Ora tocca agli occidentali. Ora la dittatura militare non pare più così negativa. Tra tutti i mali sembrerebbe il minore.

E così, a poco a poco, si sta assistendo ad un ritorno degli eserciti al potere in tutto il Sahel. I colpi di stato militari sono iniziati nel 2020 in Mali e si sono diffusi in rapida successione lungo tutta la striscia centrafricana. Dal Ciad nell’aprile del 2021, alla Guinea a settembre 2021, al Sudan in ottobre, e, per finire, nel Burkina Faso a gennaio 2022. Nel Mali ve ne è stato addirittura un secondo nell’aprile del 2021.
La pandemia degli ultimi due anni ha solo accelerato un processo già in corso, accentuando i gravi problemi che già affliggevano il territorio del Sahel e, in generale, tutto il Continente Nero.
La popolazione è stanca di sentirsi promettere utopie di ammodernamento e sviluppo che si rivelano sabbia nel vento.

Le tre bibliche piaghe non hanno mai abbandonato questi Paesi. Guerra, carestia e peste continuano a regnare sovrane.

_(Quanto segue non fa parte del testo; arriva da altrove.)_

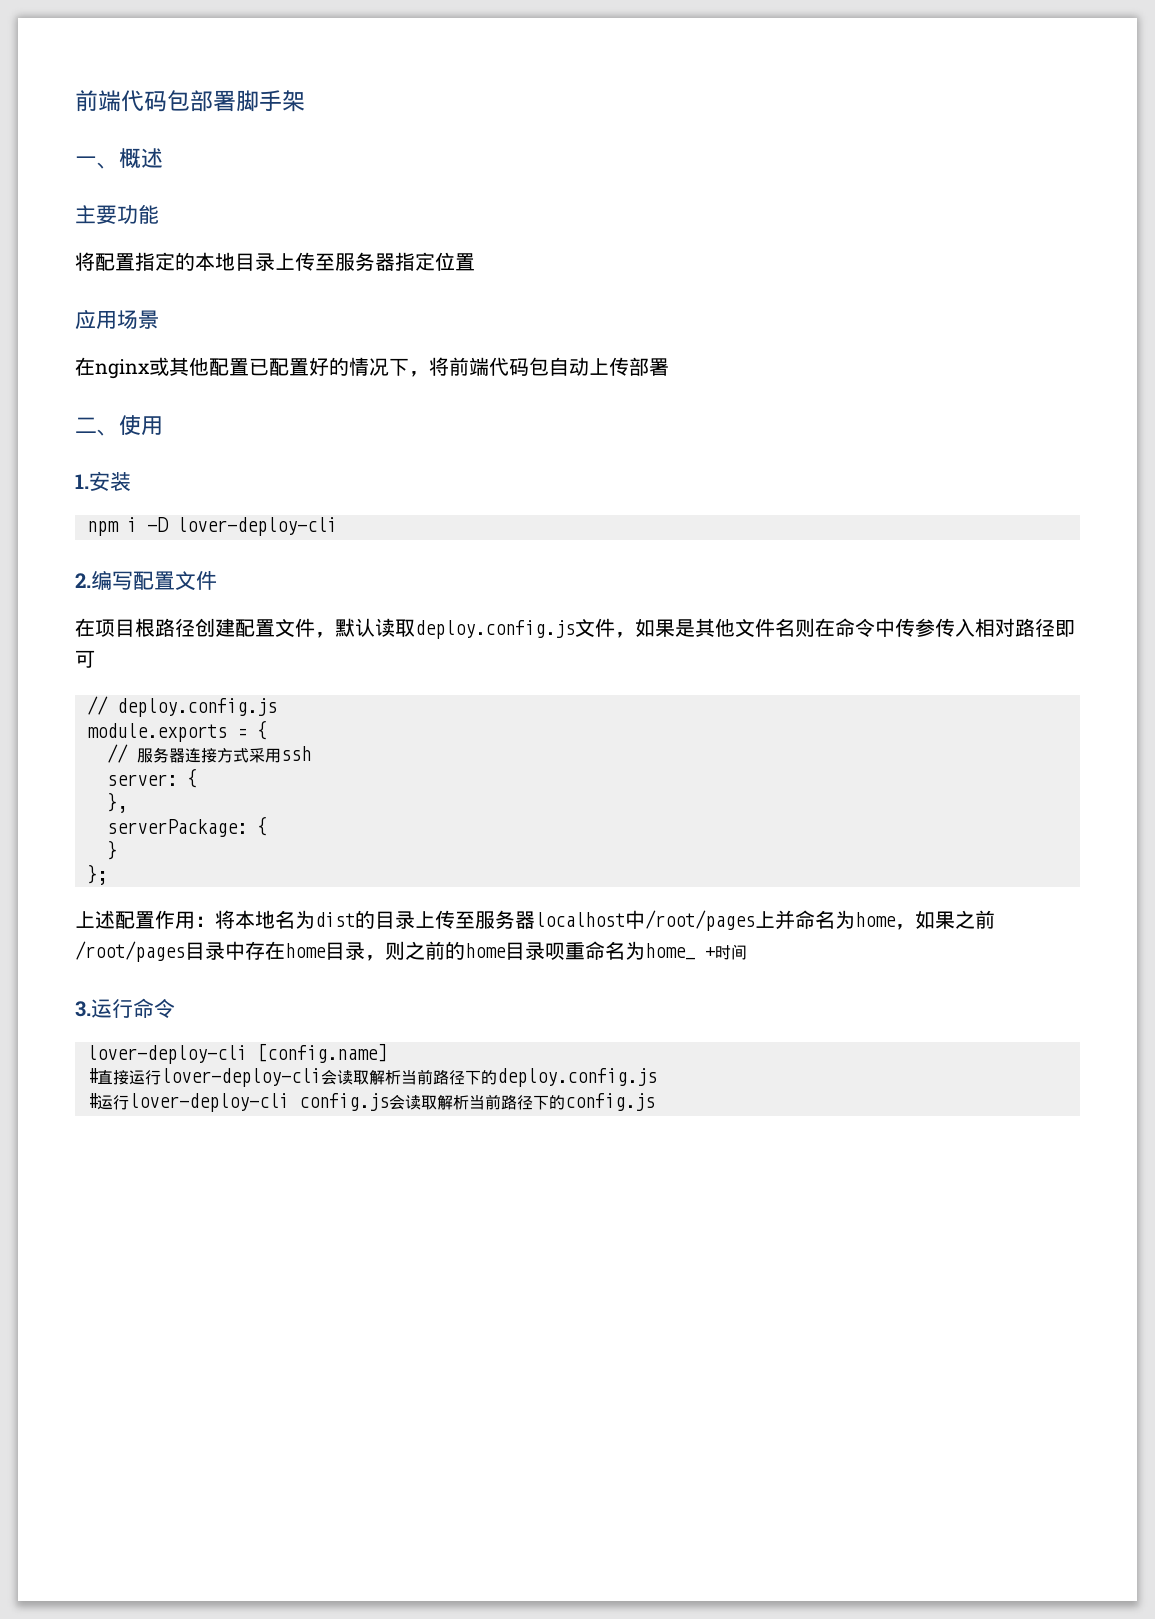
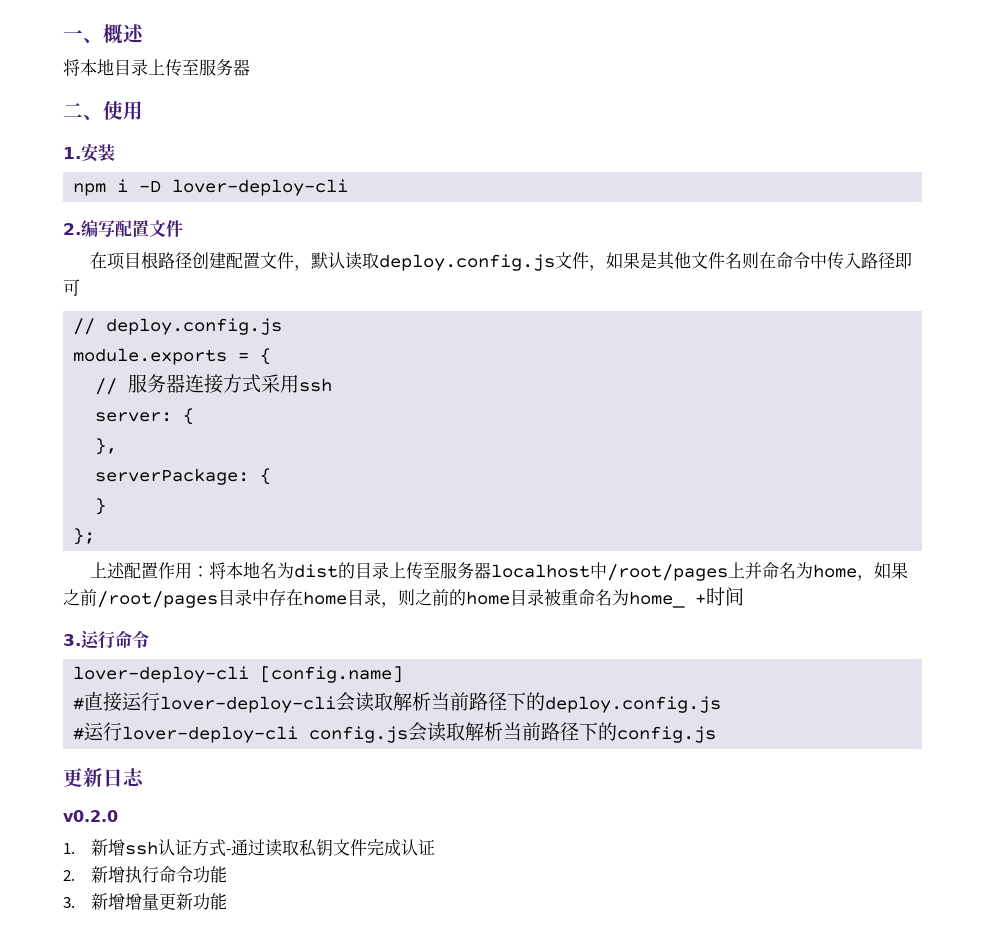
[75,90,305,112] 前端代码包部署脚手架 // -> (63, 35) none
[75,204,159,224] [75,252,195,271] // 主要功能 // 将配置指定的 -> [63,59,80,76] // 将
[395,252,475,271] [75,309,159,329] [75,357,669,379] 指定位置 // 应用场景 // 在nginx或其他配置已配置好的情况下，将前端代码包自动上传部署 -> (250, 67) none
[915,618,1015,637] 参传入相对 -> [844,252,862,269] 入
[545,942,565,960] 呗 -> [544,589,561,606] 被
(655, 1102) none -> [63,767,144,787] [63,810,118,822] [63,839,435,857] [63,866,227,883] [63,893,227,910] // 更新日志 // v0.2.0 // 1.新增ssh认证方式-通过读取私钥文件完成认证 // 2.新增执行命令功能 // 3.新增增量更新功能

La ricchezza continua a rimanere appannaggio di pochi governatori corrotti, per nulla inclini a condividerla con la gente comune. E così lo sviluppo viene costantemente ostacolato dalle crisi economiche.
Il problema della fame non è stato risolto, anzi la siccità, amplificata dalla crisi climatica, sta devastando ancor più una terra già arida.
Il Covid si è aggiunto ai già numerosi problemi sanitari e al lungo elenco di malattie per le quali le persone non hanno accesso a cure.
E infine, l’incapacità dei governatori di gestire le situazioni critiche non fa che aprire la strada a lotte interne, ma soprattutto al terrorismo.

Queste le tre cause che accomunano i colpi di stato militari nei diversi territori del Sahel.
Questo il motivo che spinge il popolo africano ad affidarsi alla rigidità di un regime retto dall’esercito. La promessa di ordine e pace dei militari pare più concreta di quella fatta dagli occidentali.

L’Europa è, ora, alle prese con la guerra in casa. Ma fino a poco tempo fa la gente si era quasi dimenticata di cosa fosse la guerra. Questa parola sapeva di eco lontana, di terre selvagge e distanti. Ora, invece, è tornata più reale che mai, dando la possibilità di capire cosa significhi vivere costantemente sotto la cortina di un conflitto.
La speranza è che questa terribile esperienza possa servire a ricordarsi più spesso di quei popoli lontani che sono ogni giorno soggiogati al terrore e far si che il mondo occidentale si impegni veramente e non si dimentichi che esistono persone anche al di la dei suoi confini.